🤖 AI Summary
Vision-language models (VLMs) often suffer from factual inaccuracies due to hallucinated details in generated outputs. To address this, we propose a self-reflective training paradigm that requires no human annotation or external supervision. Our method automatically constructs high-quality preference data by detecting internal inconsistencies between short and long responses—both generated by the same VLM for the same input—and leverages contrastive learning between binary correctness judgments and detailed explanations to convert these inconsistencies into unsupervised training signals.
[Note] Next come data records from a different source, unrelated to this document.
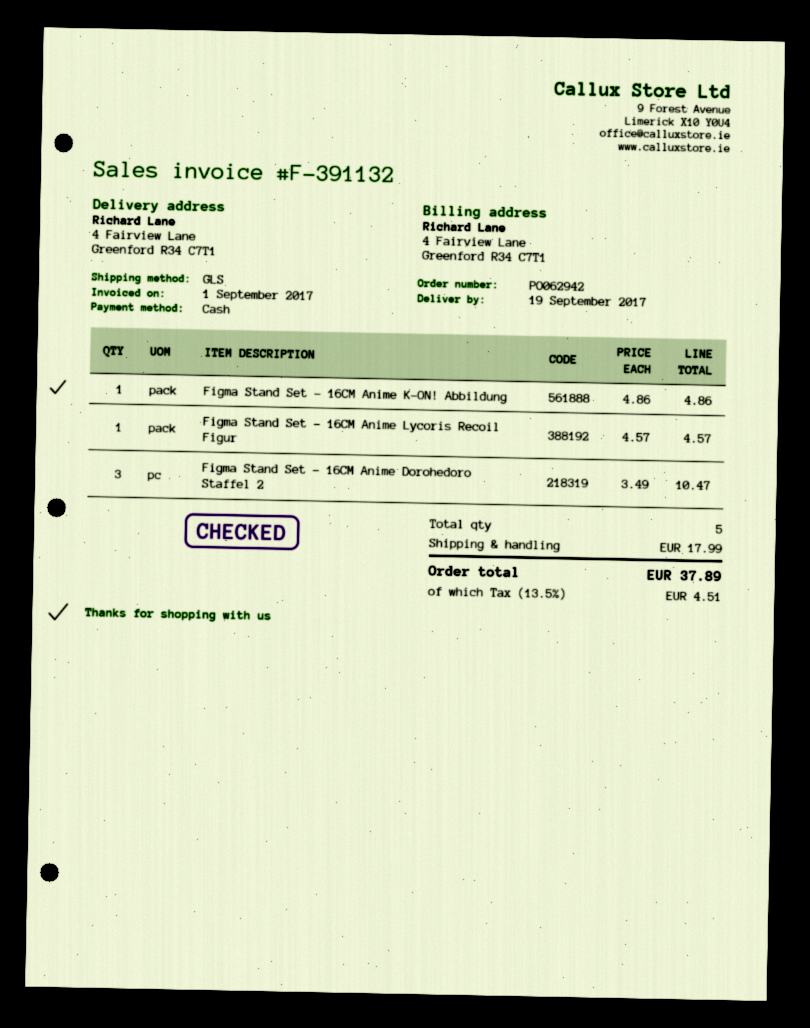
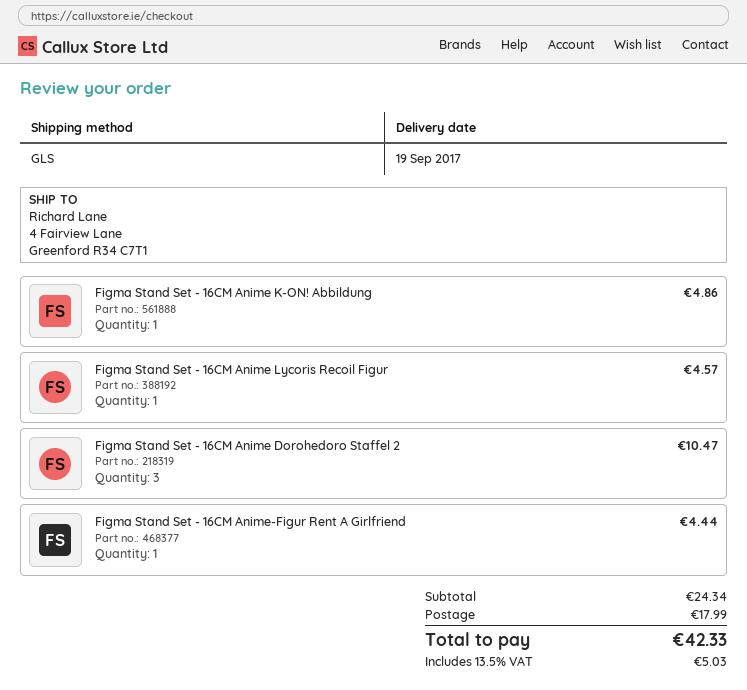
Figma Stand Set - 16CM Anime-Figur Rent A Girlfriend: none -> 1 for 4.44
tax: 13.5% = 4.51 -> 13.5% = 5.03
total: 37.89 -> 42.33

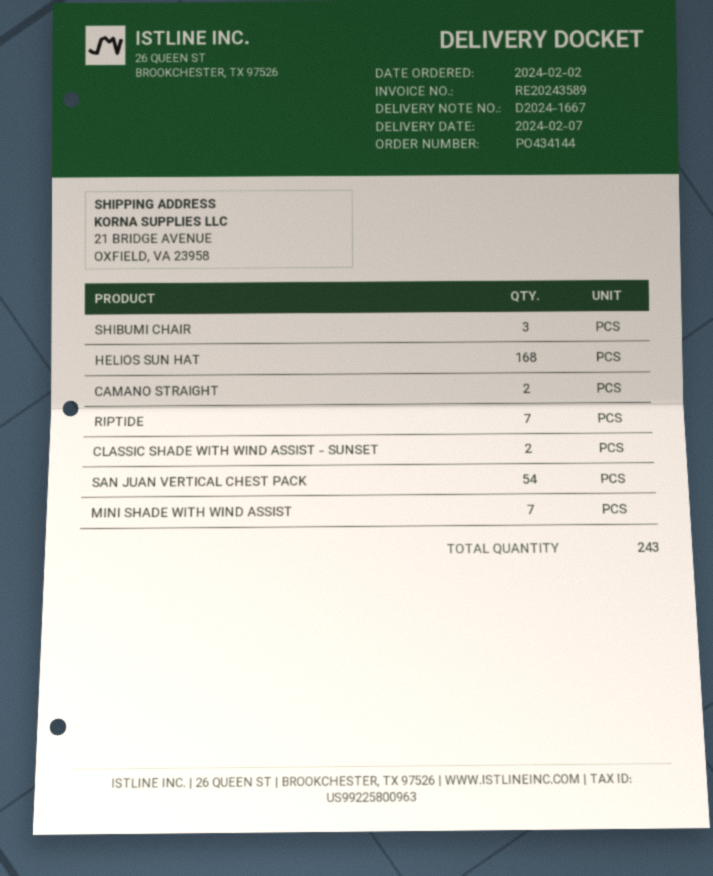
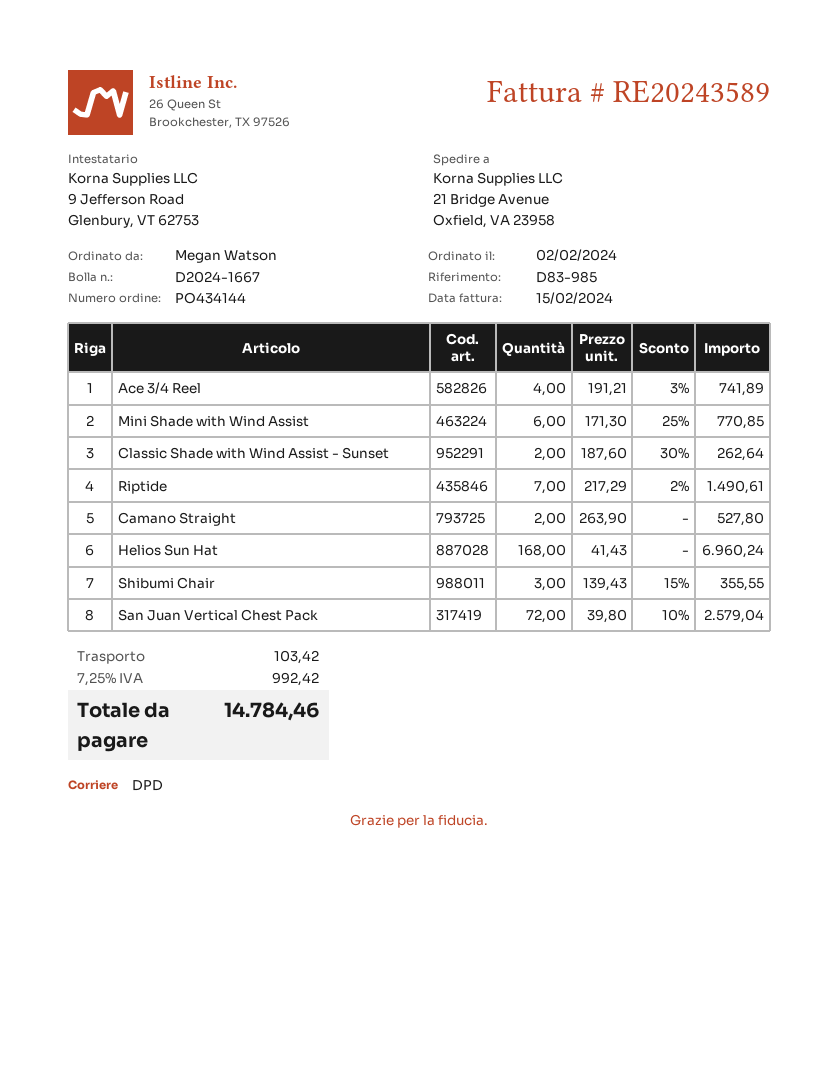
SAN JUAN VERTICAL CHEST PACK: 54 -> 72
MINI SHADE WITH WIND ASSIST: 7 -> 6
Ace 3/4 Reel: none -> 4

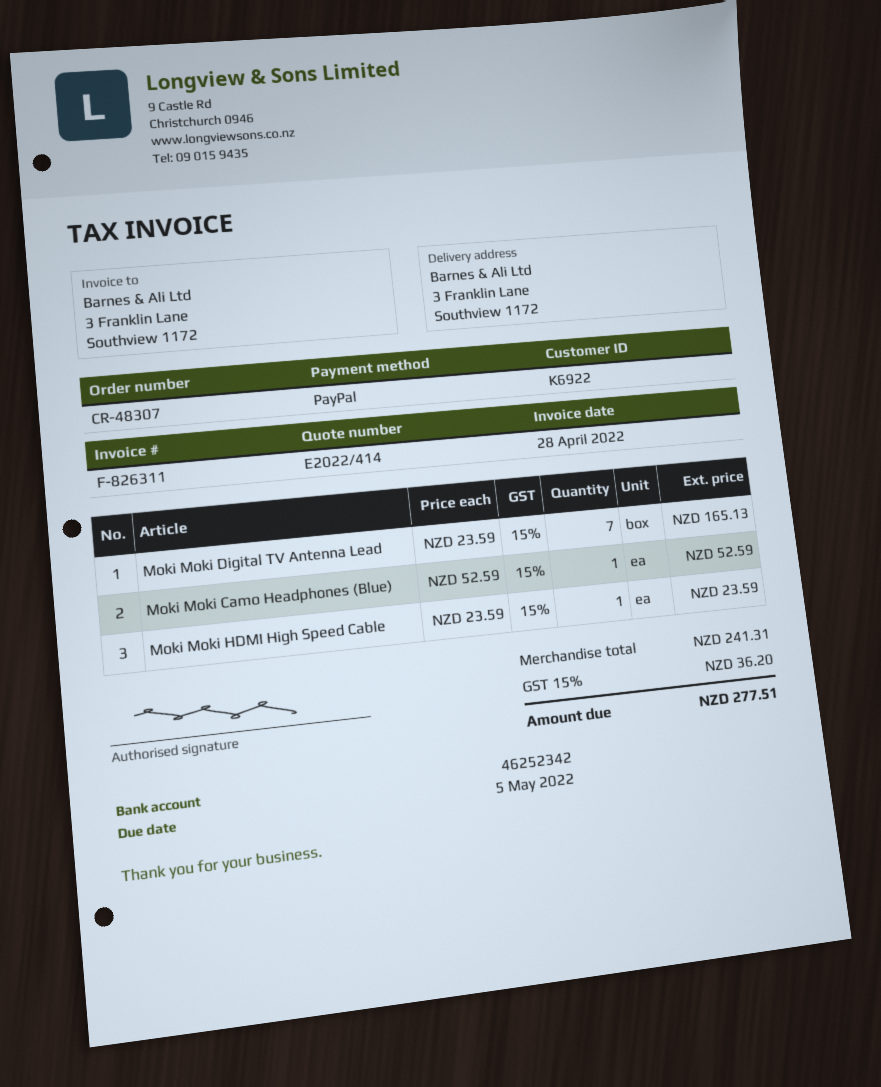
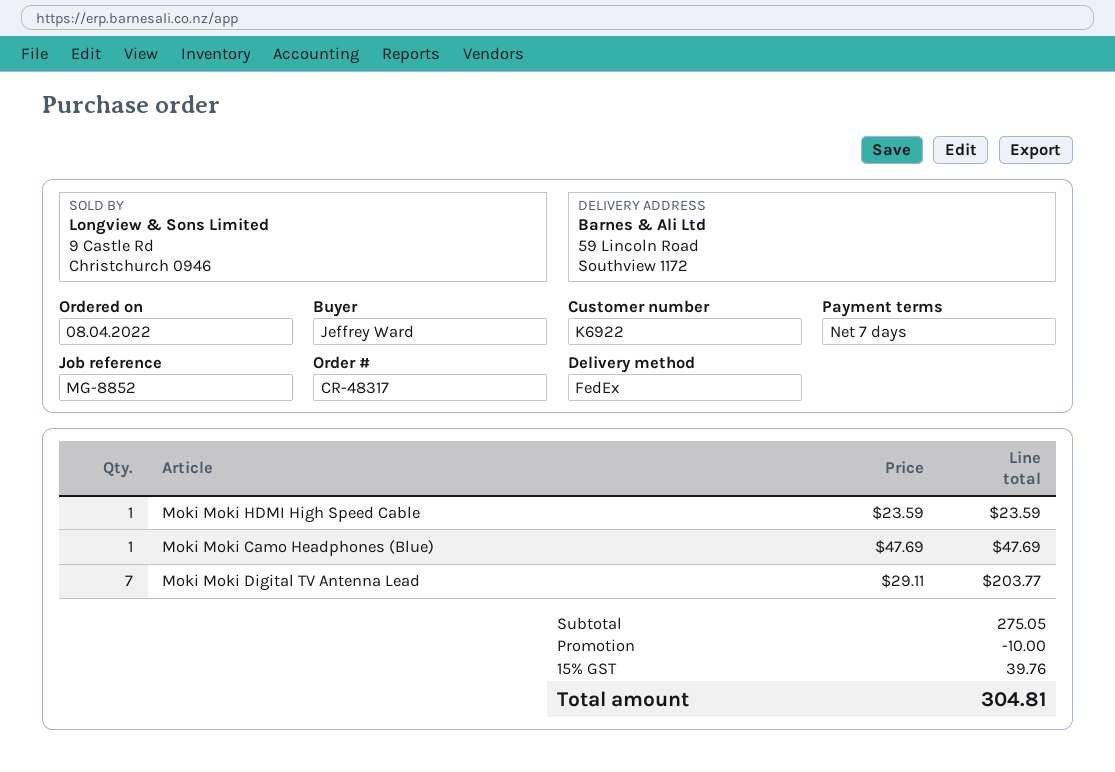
order number: CR-48307 -> CR-48317
ship to: 3 Franklin Lane, Southview 1172 -> 59 Lincoln Road, Southview 1172
Moki Moki Digital TV Antenna Lead: 7 x 23.59 = 165.13 -> 7 x 29.11 = 203.77
Moki Moki Camo Headphones (Blue): 1 x 52.59 = 52.59 -> 1 x 47.69 = 47.69
subtotal: 241.31 -> 275.05
discount: none -> 10.00
tax: 15% = 36.20 -> 15% = 39.76
total: 277.51 -> 304.81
This is the first work to systematically exploit intra-model response consistency (i.e., short vs. long output alignment) as a source of self-supervised signals. Evaluated on multiple hallucination benchmarks, our approach significantly improves factual accuracy while preserving strong instruction-following capability on LLaVA-Bench and MMBench. The method is computationally efficient, scalable, and practically deployable.
📝 Abstract
Vision-language models often hallucinate details, generating non-existent objects or inaccurate attributes that compromise output reliability. Existing methods typically address these issues via extensive human annotations or external supervision from more powerful models. In this work, we present a novel framework that leverages the model's self-consistency between long responses and short answers to generate preference pairs for training. We observe that short binary questions tend to yield highly reliable responses, which can be used to query the target model to evaluate and rank its generated responses. Specifically, we design a self-reflection pipeline where detailed model responses are compared against concise binary answers, and inconsistency signals are utilized to automatically curate high-quality training data without human annotations or external model-based supervision. By relying solely on self-consistency rather than external supervision, our method offers a scalable and efficient solution that effectively reduces hallucinations using unlabeled data. Extensive experiments on multiple benchmarks, i.e., AMBER, MultiObject-Hal (ROPE), Object HalBench, and MMHal-Bench, demonstrate significant improvements in factual grounding and reliability. Moreover, our approach maintains robust instruction-following ability, as evidenced by enhanced performance on LLaVA-Bench and MMBench.